More recently, a couple of significant kestrel populations were discovered using hollow metal poles on wide, high-voltage transmission rights of way in southern Georgia.

With primary funding through the Nongame Conservation Section, and assistance from Georgia Power Co. and The Environmental Resources Network, recent work by Dr. John Parrish and his students at Georgia Southern University has revealed just how important these power-line rights of way are, and how they can be managed to ensure they remain suitable as kestrel nesting habitat.

Kestrel populations persisting in these artificial habitats are the largest in Georgia, and possibly even the southeast.  This research has proven that adding nest boxes at these sites can be a successful management tool for maintaining nesting options as many of the original hollow transmission towers become structurally unsound and are replaced with designs that do not inherently provide such sites.

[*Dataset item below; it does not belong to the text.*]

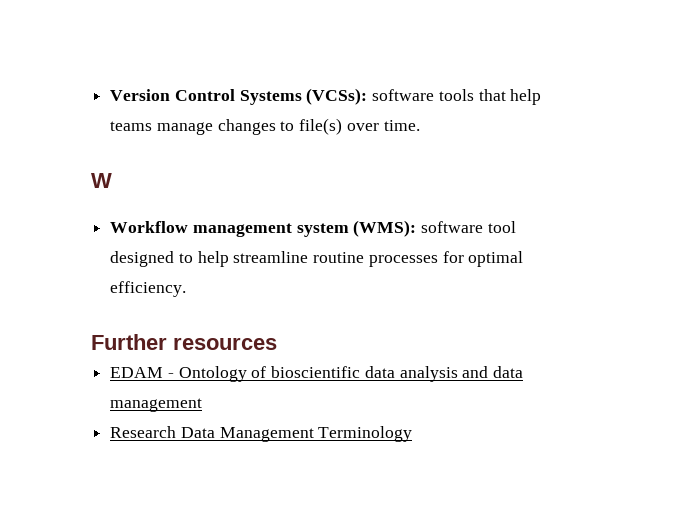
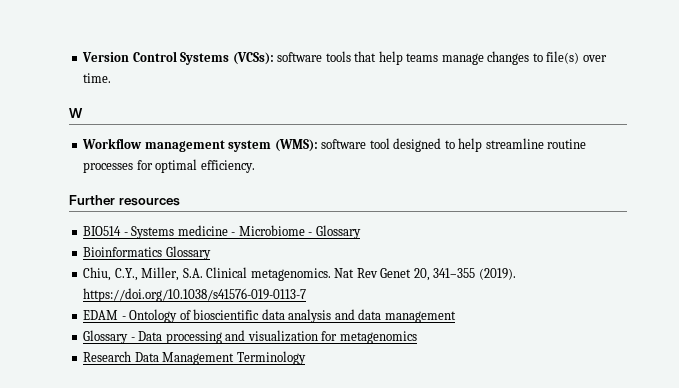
(277, 343) none -> [83,225,361,239] [83,246,211,260] [83,267,516,281] [83,288,307,302] // BIO514 - Systems medicine - Microbiome - Glossary // Bioinformatics Glossary // Chiu, C.Y., Miller, S.A. Clinical metagenomics. Nat Rev Genet 20, 341–355 (2019). https://doi.org/10.1038/s41576-019-0113-7
(203, 405) none -> [83,330,417,344] // Glossary - Data processing and visualization for metagenomics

By continuing the partnership with Georgia Power, the Municipal Electric Authority of Georgia (MEAG) and other owners and managers of wide power-line rights of way, Nongame Conservation hopes to develop and implement a conservation strategy that will ensure the presence of suitable nest sites along these lines and possibly others. 

Eventually, as longleaf savannas are restored to the landscape, the hope is that kestrels and many other species of native Georgia wildlife will return to their natural habitats.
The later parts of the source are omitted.